Start of Block

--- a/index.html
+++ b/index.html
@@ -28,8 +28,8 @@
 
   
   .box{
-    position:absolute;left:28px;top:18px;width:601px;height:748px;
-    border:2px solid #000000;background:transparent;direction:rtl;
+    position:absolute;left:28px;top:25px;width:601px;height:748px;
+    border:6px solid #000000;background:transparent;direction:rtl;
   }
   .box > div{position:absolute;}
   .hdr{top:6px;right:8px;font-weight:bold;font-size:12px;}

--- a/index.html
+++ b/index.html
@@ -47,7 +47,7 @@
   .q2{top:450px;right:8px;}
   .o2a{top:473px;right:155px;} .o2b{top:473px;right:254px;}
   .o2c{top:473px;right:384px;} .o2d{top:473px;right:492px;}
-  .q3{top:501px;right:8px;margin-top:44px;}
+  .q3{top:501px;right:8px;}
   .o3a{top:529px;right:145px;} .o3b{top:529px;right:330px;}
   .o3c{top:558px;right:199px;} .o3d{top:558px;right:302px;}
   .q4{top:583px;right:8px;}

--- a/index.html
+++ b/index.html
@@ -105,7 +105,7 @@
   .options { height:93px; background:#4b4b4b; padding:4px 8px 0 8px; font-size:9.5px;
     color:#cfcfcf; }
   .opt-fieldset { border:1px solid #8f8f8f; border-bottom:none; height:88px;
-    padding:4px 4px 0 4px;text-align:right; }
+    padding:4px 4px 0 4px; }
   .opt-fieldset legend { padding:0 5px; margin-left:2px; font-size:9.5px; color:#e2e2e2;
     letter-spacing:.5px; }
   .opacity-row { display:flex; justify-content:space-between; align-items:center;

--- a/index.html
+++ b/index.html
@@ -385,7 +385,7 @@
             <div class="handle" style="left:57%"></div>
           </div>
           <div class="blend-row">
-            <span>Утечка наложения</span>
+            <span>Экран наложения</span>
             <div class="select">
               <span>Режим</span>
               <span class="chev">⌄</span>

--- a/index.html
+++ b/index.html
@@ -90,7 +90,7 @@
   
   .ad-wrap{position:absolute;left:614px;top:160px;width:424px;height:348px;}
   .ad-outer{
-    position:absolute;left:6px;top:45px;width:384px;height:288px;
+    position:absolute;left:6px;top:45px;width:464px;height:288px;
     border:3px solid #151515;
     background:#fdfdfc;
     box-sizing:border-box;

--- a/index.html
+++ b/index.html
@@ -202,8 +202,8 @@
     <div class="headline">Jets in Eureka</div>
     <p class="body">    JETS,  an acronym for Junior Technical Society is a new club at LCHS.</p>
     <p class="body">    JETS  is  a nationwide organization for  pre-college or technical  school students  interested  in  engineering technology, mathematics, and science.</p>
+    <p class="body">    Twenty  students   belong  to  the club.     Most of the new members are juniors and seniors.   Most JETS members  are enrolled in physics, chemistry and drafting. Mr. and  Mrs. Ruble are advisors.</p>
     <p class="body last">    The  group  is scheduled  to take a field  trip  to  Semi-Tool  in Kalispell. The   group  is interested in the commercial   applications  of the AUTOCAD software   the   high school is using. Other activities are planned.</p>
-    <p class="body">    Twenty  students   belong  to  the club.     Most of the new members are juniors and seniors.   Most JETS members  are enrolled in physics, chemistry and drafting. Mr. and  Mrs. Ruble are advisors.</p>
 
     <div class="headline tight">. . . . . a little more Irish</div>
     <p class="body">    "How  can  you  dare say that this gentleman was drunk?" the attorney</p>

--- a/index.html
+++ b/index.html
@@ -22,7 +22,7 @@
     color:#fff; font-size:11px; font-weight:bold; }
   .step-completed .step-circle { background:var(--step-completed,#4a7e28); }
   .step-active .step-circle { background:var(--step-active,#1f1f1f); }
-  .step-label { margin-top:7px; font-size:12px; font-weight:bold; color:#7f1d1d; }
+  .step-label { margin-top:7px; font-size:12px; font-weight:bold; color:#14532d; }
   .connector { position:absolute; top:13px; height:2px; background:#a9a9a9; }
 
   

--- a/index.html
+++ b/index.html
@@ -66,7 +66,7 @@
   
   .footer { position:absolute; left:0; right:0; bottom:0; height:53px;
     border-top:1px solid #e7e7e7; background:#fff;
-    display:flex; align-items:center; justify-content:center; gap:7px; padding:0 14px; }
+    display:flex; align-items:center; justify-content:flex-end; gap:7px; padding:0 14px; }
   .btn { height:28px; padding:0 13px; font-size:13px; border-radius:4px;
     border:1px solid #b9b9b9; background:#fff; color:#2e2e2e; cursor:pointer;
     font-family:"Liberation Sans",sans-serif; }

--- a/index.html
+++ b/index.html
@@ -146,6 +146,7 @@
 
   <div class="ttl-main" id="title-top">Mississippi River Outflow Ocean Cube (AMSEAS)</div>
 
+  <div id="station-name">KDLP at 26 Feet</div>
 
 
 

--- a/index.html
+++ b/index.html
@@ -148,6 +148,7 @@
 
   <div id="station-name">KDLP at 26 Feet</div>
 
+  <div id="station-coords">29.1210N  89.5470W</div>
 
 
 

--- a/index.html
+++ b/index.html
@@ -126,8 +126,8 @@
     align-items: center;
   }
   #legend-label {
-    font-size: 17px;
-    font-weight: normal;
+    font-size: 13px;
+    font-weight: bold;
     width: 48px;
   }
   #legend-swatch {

End of Block

Each line carrying the string "right" should be copied out from the entries.

   .hdr{top:6px;right:8px;font-weight:bold;font-size:12px;}
   .q2{top:450px;right:8px;}
   .o2a{top:473px;right:155px;} .o2b{top:473px;right:254px;}
   .o2c{top:473px;right:384px;} .o2d{top:473px;right:492px;}
-  .q3{top:501px;right:8px;margin-top:44px;}
+  .q3{top:501px;right:8px;}
   .o3a{top:529px;right:145px;} .o3b{top:529px;right:330px;}
   .o3c{top:558px;right:199px;} .o3d{top:558px;right:302px;}
   .q4{top:583px;right:8px;}
-    padding:4px 4px 0 4px;text-align:right; }
   .footer { position:absolute; left:0; right:0; bottom:0; height:53px;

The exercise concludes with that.